Chaque tribu comporte un chef élu par les anciens de chaque famille. Il exerce jusqu’à ce qu’il abdique, qu’il meure ou qu’il soit jugé indigne par une majorité d’ancien qui procède alors à une autre élection. Il n’y a pas de candidat. Les anciens discutent entre eux des membres de leurs familles respectives et évaluent qui mérite le plus le rôle de chef. Le chef de la tribu a le devoir de défendre et faire prospérer la tribu. Ses décisions ne sont pas remises en question tant qu’il n’apparaît pas de façon évidente que l’une d’elle a entraîné un désastre. Le conseil des anciens forment un cadre sur lequel s’appuie le chef pour l’aider dans ses décisions, mais il est le seul magistrat de la tribu et donc le seul en droit de prononcer les jugements.

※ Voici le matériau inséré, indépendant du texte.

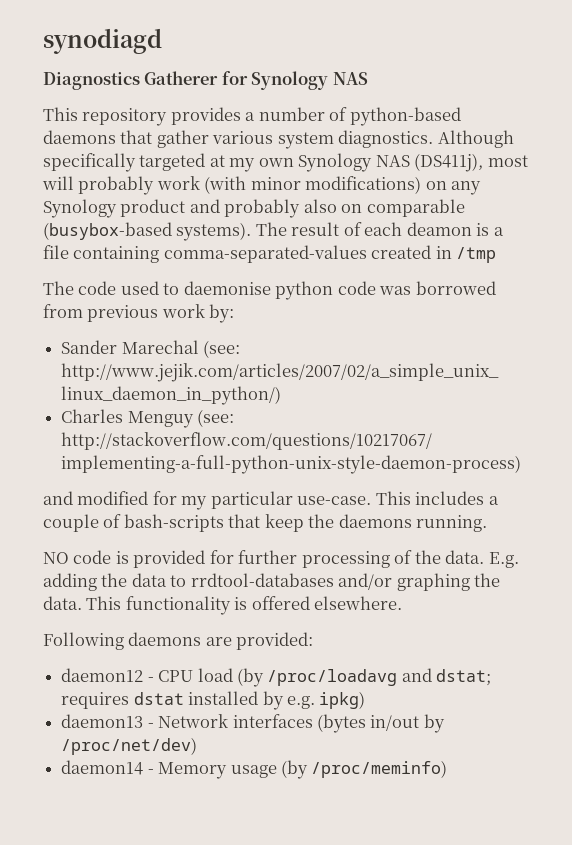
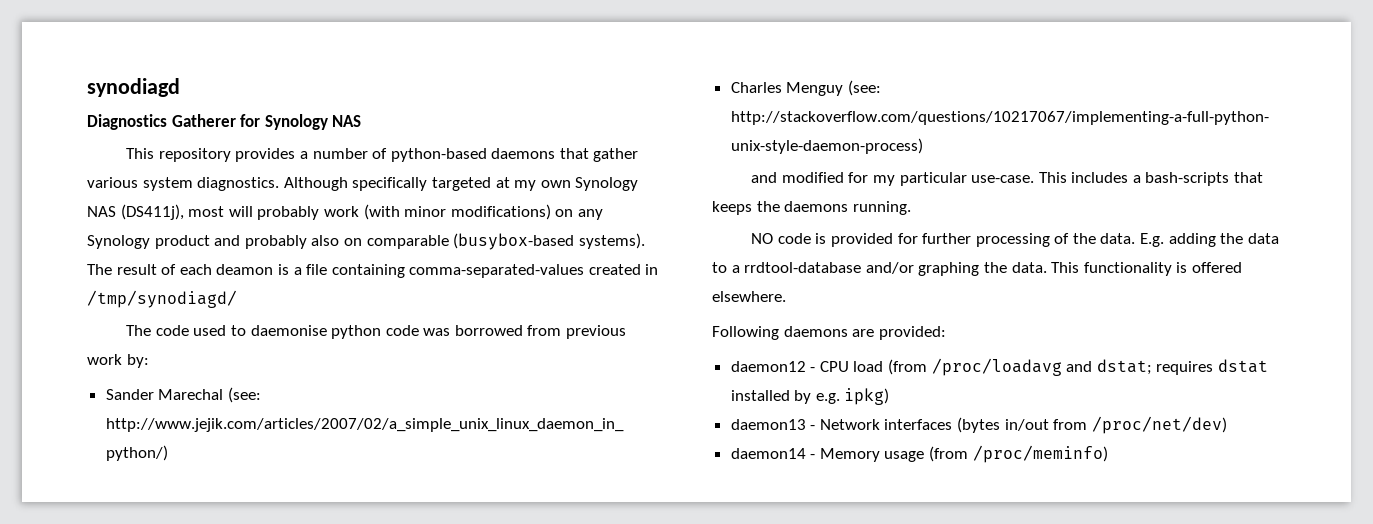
- The result of each deamon is a file containing comma-separated-values created in /tmp
+ The result of each deamon is a file containing comma-separated-values created in /tmp/synodiagd/
- This includes a couple of bash-scripts that keep the daemons running.
+ This includes a bash-scripts that keeps the daemons running.
- E.g. adding the data to rrdtool-databases and/or graphing the data.
+ E.g. adding the data to a rrdtool-database and/or graphing the data.
- daemon12 - CPU load (by /proc/loadavg and dstat; requires dstat installed by e.g. ipkg)
+ daemon12 - CPU load (from /proc/loadavg and dstat; requires dstat installed by e.g. ipkg)
- daemon13 - Network interfaces (bytes in/out by /proc/net/dev)
+ daemon13 - Network interfaces (bytes in/out from /proc/net/dev)
- daemon14 - Memory usage (by /proc/meminfo)
+ daemon14 - Memory usage (from /proc/meminfo)

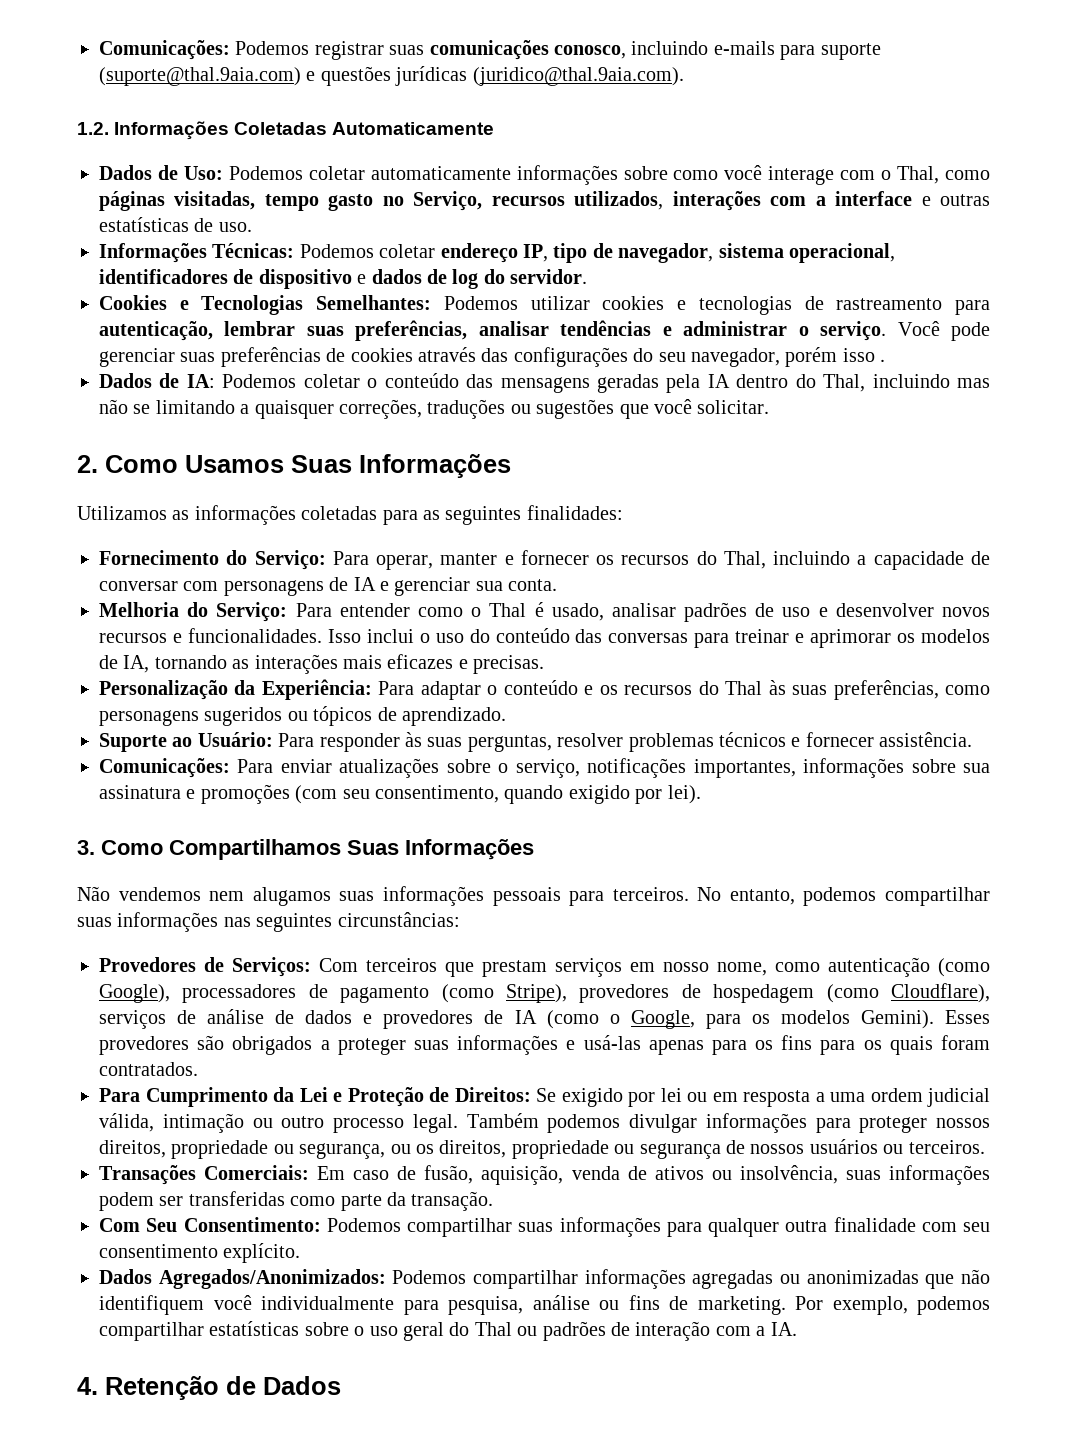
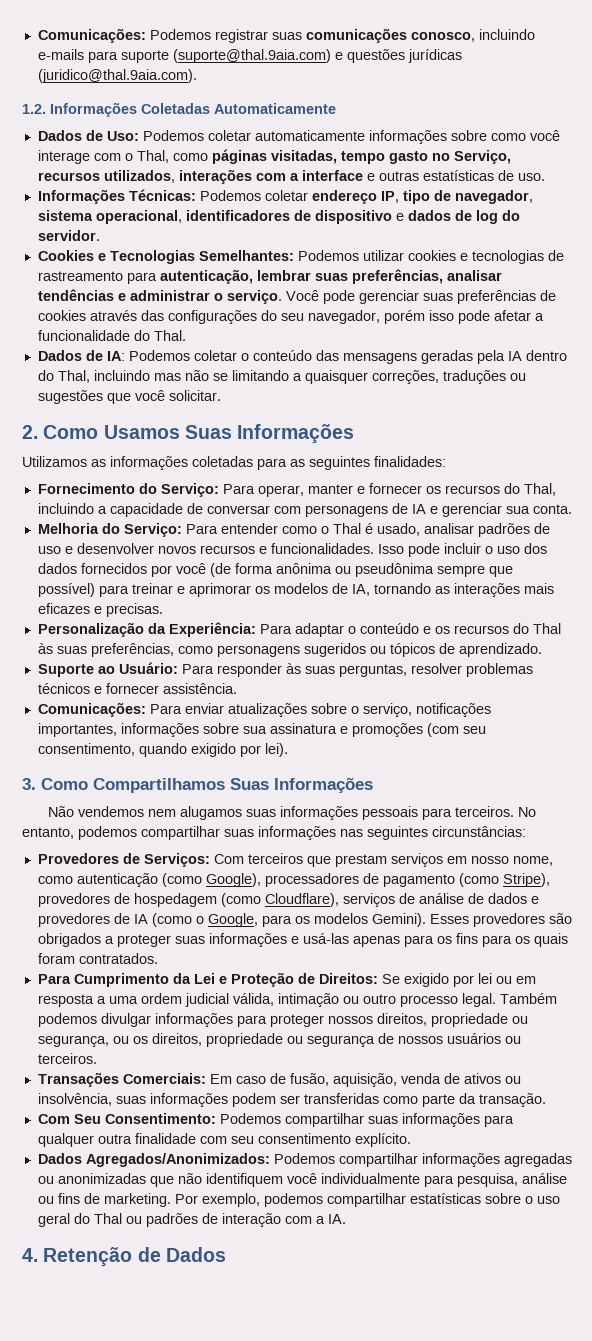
- Você pode gerenciar suas preferências de cookies através das configurações do seu navegador, porém isso .
+ Você pode gerenciar suas preferências de cookies através das configurações do seu navegador, porém isso pode afetar a funcionalidade do Thal.
- Isso inclui o uso do conteúdo das conversas para treinar e aprimorar os modelos de IA, tornando as interações mais eficazes e precisas.
+ Isso pode incluir o uso dos dados fornecidos por você (de forma anônima ou pseudônima sempre que possível) para treinar e aprimorar os modelos de IA, tornando as interações mais eficazes e precisas.

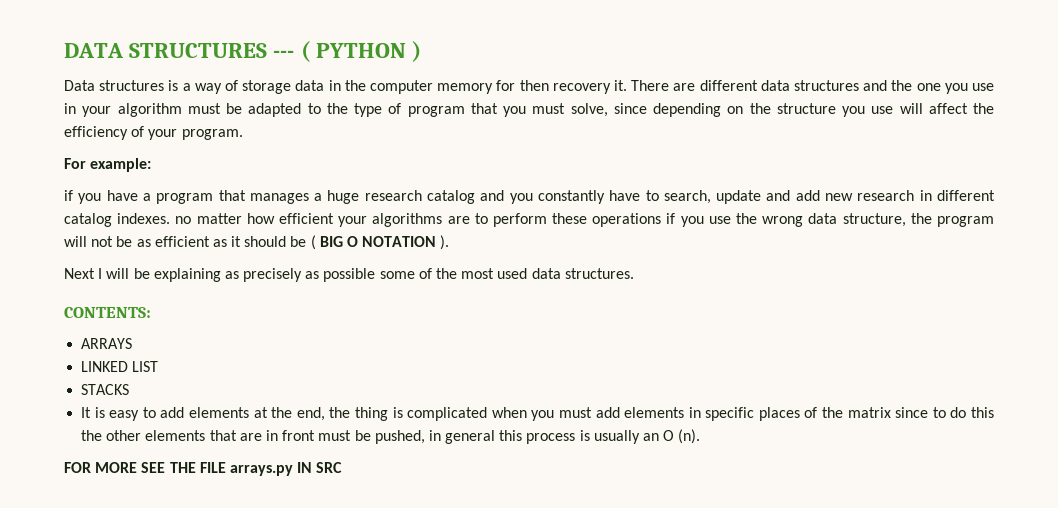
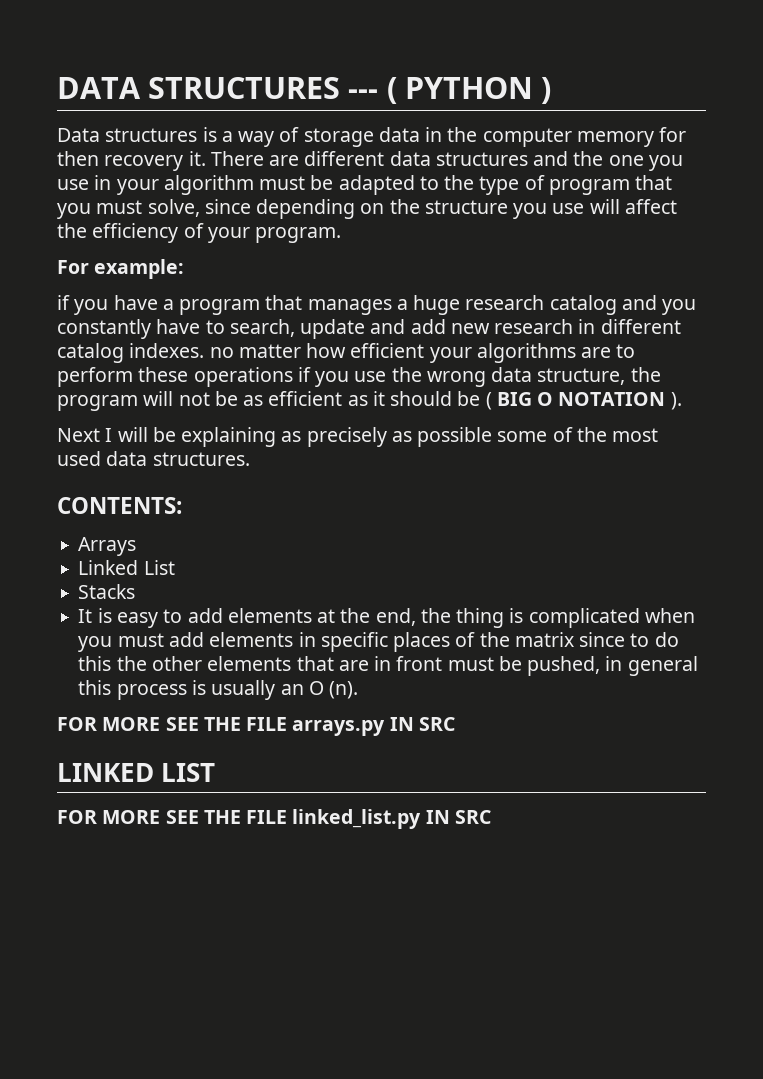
- ARRAYS
- LINKED LIST
- STACKS
+ Arrays
+ Linked List
+ Stacks
+ LINKED LIST
+ FOR MORE SEE THE FILE linked_list.py IN SRC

Au sein de la cellule familiale, le plus ancien membre (homme ou femme) est l’ancien (ou l’ancienne) et constitue le référent de la culture orale chantepinoise. Il n’est généralement pas le chef de famille. Dans la famille chantepinoise, c’est le plus jeune père ou la plus jeune mère qui est le chef de famille, donc la personne la moins âgée qui a un enfant. Cette curiosité provient de la croyance chantepinoise qui veut que les jeunes esprits sont les plus libres de penser comme les autres esprits, donc comme il faut pour guider les siens et seul le fait d’être parent lui procure l’ascendant sur les siens qui force le respect. Si l’ancien enseigne au chef comment prospérer en tant qu’humain et l’histoire de la tribu à travers les âges, le chef de famille est censé être la contrepartie spirituelle. Le chef élu de la tribu n’est pas nécessairement un chef de famille et n’est jamais un ancien.